Tytuł: Harry Potter - Hogsmeade, Twoja Magiczna Wioska :: Emocje po HP i IŚ II?

Dodane przez Draconis Owl dnia 19-08-2011 15:32
#40

Od samego początku bałam się iść do kina na tę część. Nie wiedziałam, co to będzie i jak zareaguję na to, że to już koniec. Zacznę od tego, że byłam na sali z okropną widownią - dzieciaki poniżej trzynastego roku życia (nie chcę tutaj nikogo obrażać), które śmiały się i gadały przez cały film, okropność!
Podobała mi się akcja i dynamika filmu, scena w Banku Gringotta, wspomnienie Severusa, Kamień wskrzeszenia, właściwie wszystko. ;) No dobrze, przesadziłam.

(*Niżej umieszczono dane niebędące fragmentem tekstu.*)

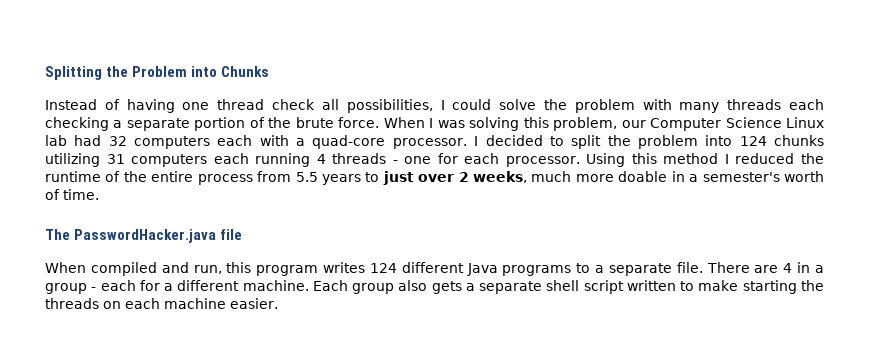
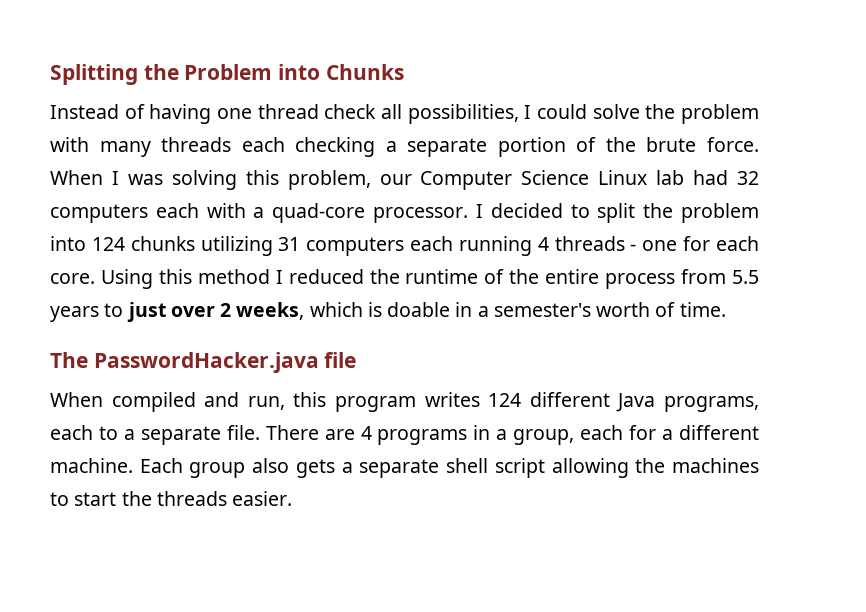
[505,156,580,167] processor. -> [50,273,95,284] core.
[531,171,614,182] much more -> [309,302,382,317] which is
[502,265,572,276] programs -> [664,396,760,412] [50,425,93,440] programs, each
[797,262,825,273] [45,283,97,294] in a group - -> [377,425,575,445] programs in a group,
[626,280,824,294] [45,298,226,309] written to make starting the threads on each machine -> [551,458,760,478] [50,491,227,506] allowing the machines to start the threads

Nie podobało mi się, jak profesor McGonagall powiedziała, że "zawsze chciała użyć tego zaklęcia" (teraz nie pamiętam już dokładnie); to miała być straszna scena, Hogwart w rękach śmierciożerców, a tu nagle zrobili z tego komedię. Wiem, że w filmie musiało być coś śmiesznego, ale wydaje mi się, że wystarczył już Neville i jego gadki do śmierciożerców. ;) Nie rozumiem też, dlaczego zmieniono kwestię pani Weasley na "nie w moją córkę, ty bestio!". I jeszcze to, że pominięto śmierć takich bohaterów, jak Lupin, Tonks, Fred, i tak dalej. Co prawda, martwe ciało Freda było na ekranie przez jakieś dwie sekundy, ale nawet nie zdążyłam się zorientować, że to był on. No i w końcu epilog, przy którym się popłakałam, czego powodem był głównie soundtrack. Nie podobała mi się koszula Albusa, zrobili z niego jakiegoś skejta, czy coś, a poza tym to Harry bardzo fajnie wypadł w roli tatusia. ;)
Ogólnie - film bardzo na plus, bilet zachowałam i wkleiłam do Insygniów śmierci jako pamiątkę na całe życie.